TASK STATEMENT: No picture should appear in the copy. Transcribe exactly, and only, the lines from the one with "张欢 | 总成绩: 85.45 -> 84.55" through the last line of the data below.

DATA FOR REVIEW:

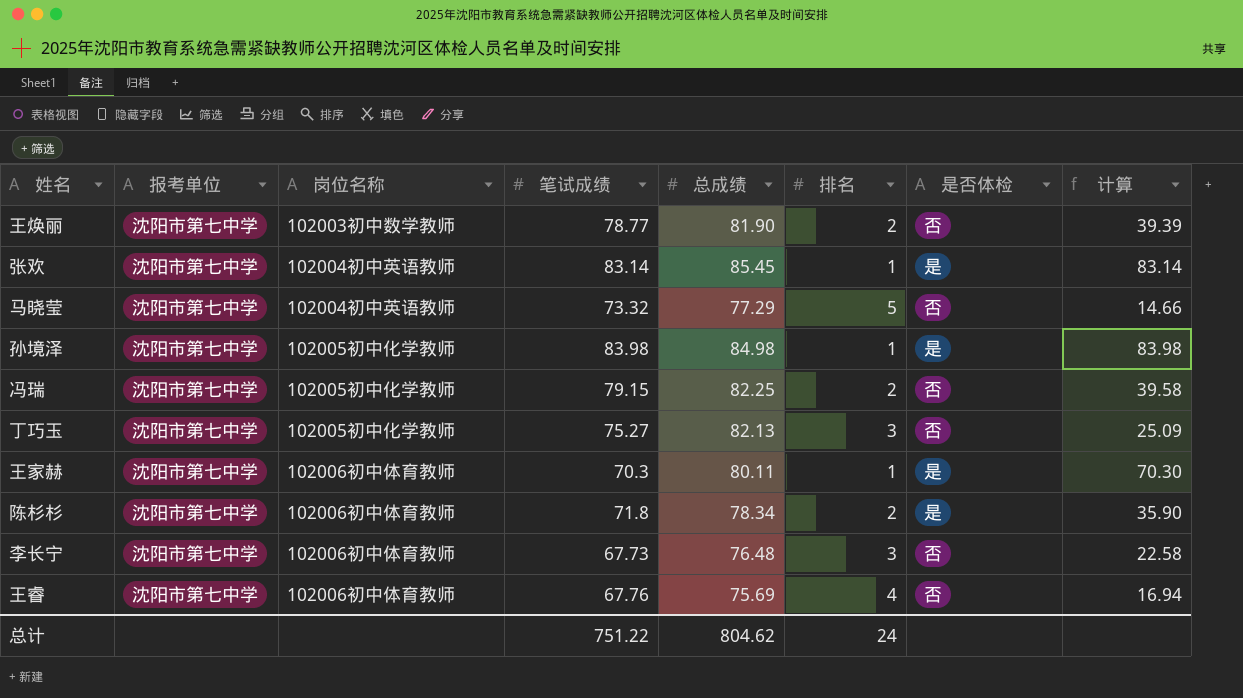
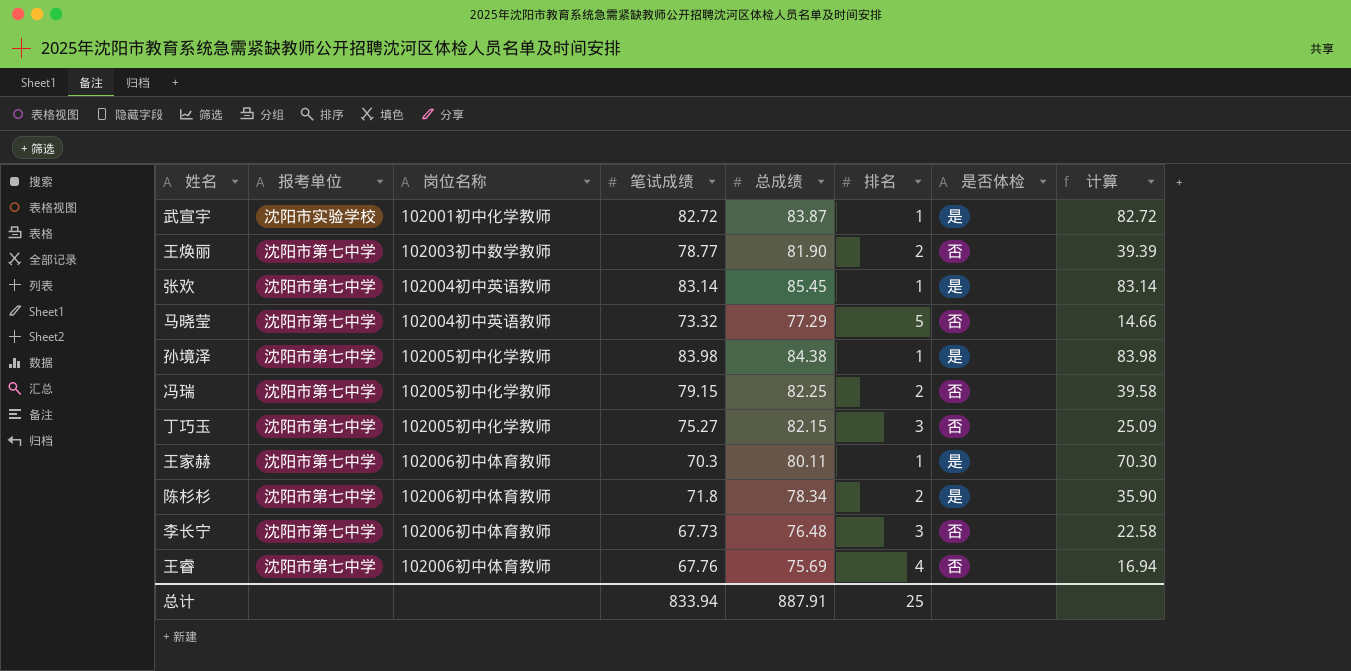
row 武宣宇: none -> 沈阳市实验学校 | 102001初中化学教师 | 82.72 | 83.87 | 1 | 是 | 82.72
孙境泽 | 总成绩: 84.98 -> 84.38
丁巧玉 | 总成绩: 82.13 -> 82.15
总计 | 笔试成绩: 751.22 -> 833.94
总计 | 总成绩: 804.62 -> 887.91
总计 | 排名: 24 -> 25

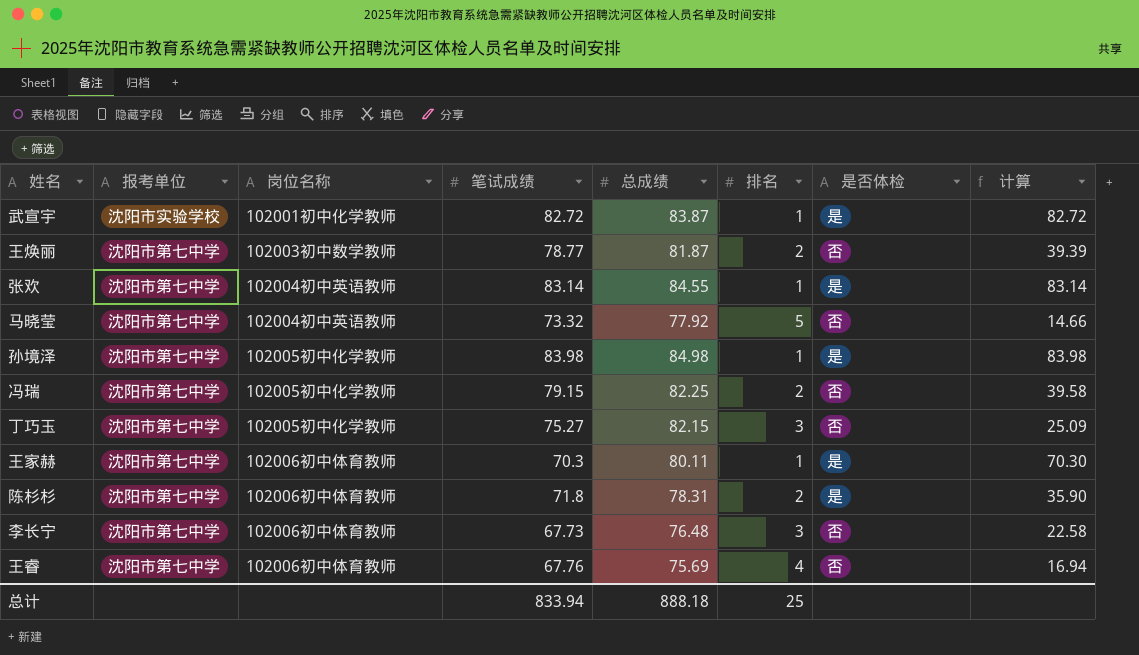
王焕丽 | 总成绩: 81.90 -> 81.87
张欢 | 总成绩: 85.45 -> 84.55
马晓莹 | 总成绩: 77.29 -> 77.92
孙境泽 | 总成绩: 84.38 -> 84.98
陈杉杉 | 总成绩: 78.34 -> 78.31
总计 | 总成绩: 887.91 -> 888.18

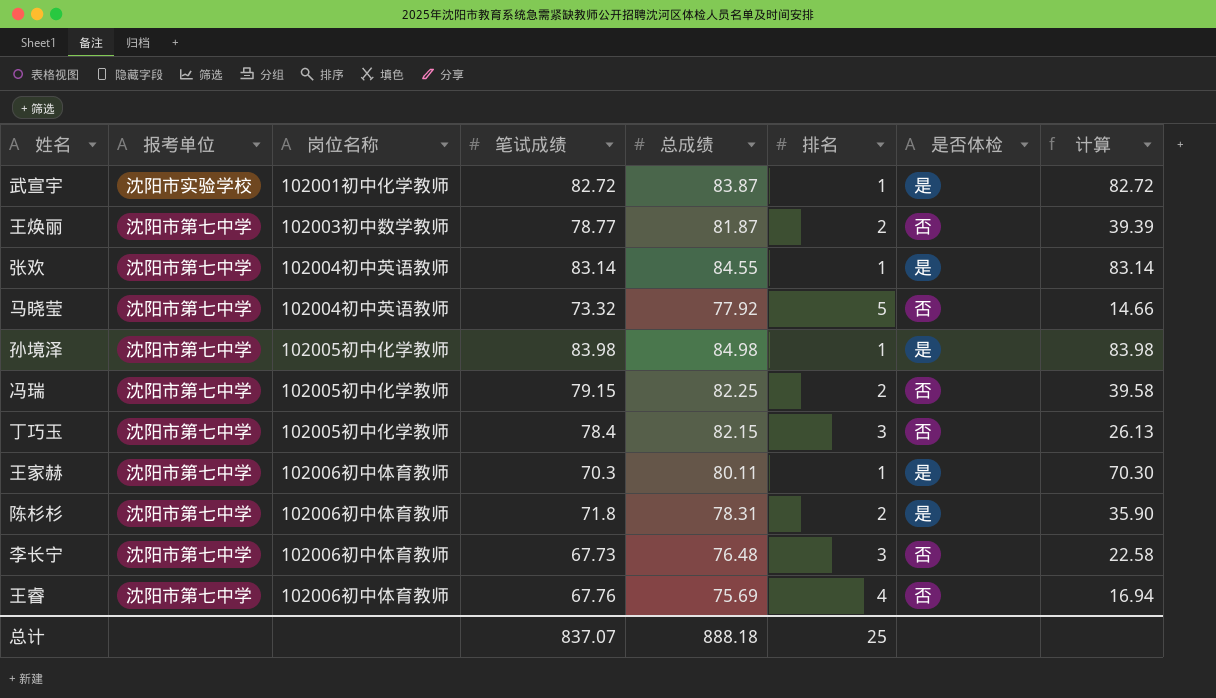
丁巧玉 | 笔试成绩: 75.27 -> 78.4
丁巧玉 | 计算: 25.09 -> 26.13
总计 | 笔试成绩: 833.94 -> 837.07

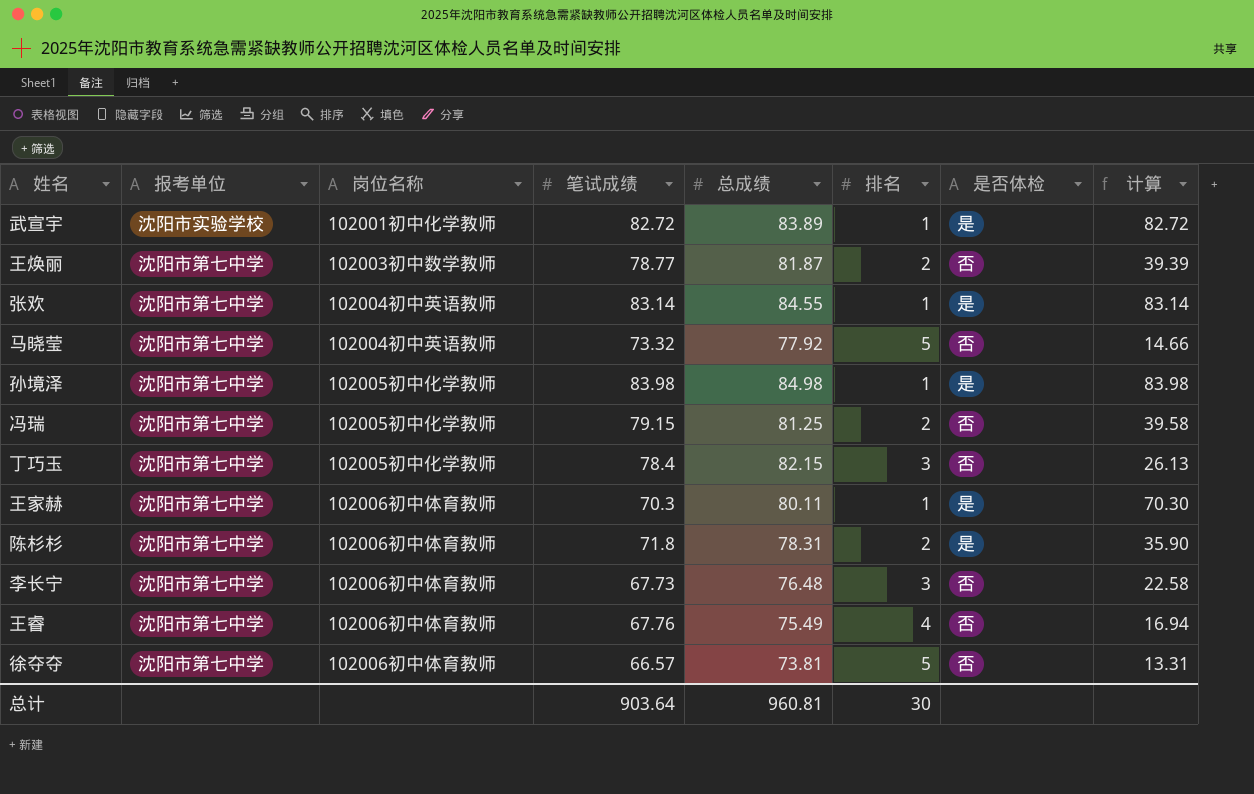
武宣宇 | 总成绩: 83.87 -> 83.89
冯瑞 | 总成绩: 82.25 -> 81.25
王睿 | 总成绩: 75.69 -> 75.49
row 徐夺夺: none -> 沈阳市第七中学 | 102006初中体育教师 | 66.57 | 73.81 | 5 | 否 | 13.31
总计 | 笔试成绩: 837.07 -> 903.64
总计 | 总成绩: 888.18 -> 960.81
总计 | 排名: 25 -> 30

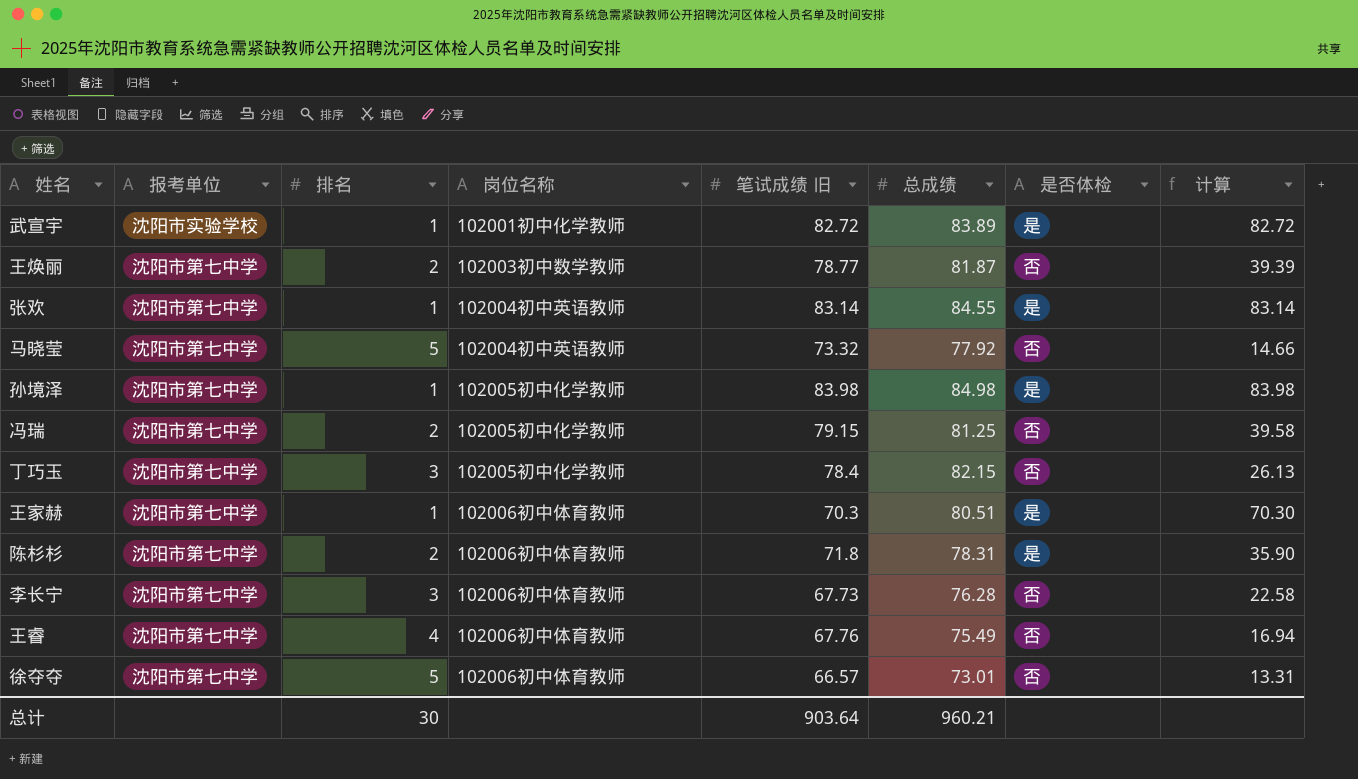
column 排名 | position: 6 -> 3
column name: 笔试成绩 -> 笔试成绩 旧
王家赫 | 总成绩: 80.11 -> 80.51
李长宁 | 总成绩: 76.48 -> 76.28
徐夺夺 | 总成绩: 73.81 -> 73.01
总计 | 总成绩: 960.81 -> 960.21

RESULT:
张欢 | 总成绩: 85.45 -> 84.55
马晓莹 | 总成绩: 77.29 -> 77.92
孙境泽 | 总成绩: 84.38 -> 84.98
陈杉杉 | 总成绩: 78.34 -> 78.31
总计 | 总成绩: 887.91 -> 888.18

丁巧玉 | 笔试成绩: 75.27 -> 78.4
丁巧玉 | 计算: 25.09 -> 26.13
总计 | 笔试成绩: 833.94 -> 837.07

武宣宇 | 总成绩: 83.87 -> 83.89
冯瑞 | 总成绩: 82.25 -> 81.25
王睿 | 总成绩: 75.69 -> 75.49
row 徐夺夺: none -> 沈阳市第七中学 | 102006初中体育教师 | 66.57 | 73.81 | 5 | 否 | 13.31
总计 | 笔试成绩: 837.07 -> 903.64
总计 | 总成绩: 888.18 -> 960.81
总计 | 排名: 25 -> 30

column 排名 | position: 6 -> 3
column name: 笔试成绩 -> 笔试成绩 旧
王家赫 | 总成绩: 80.11 -> 80.51
李长宁 | 总成绩: 76.48 -> 76.28
徐夺夺 | 总成绩: 73.81 -> 73.01
总计 | 总成绩: 960.81 -> 960.21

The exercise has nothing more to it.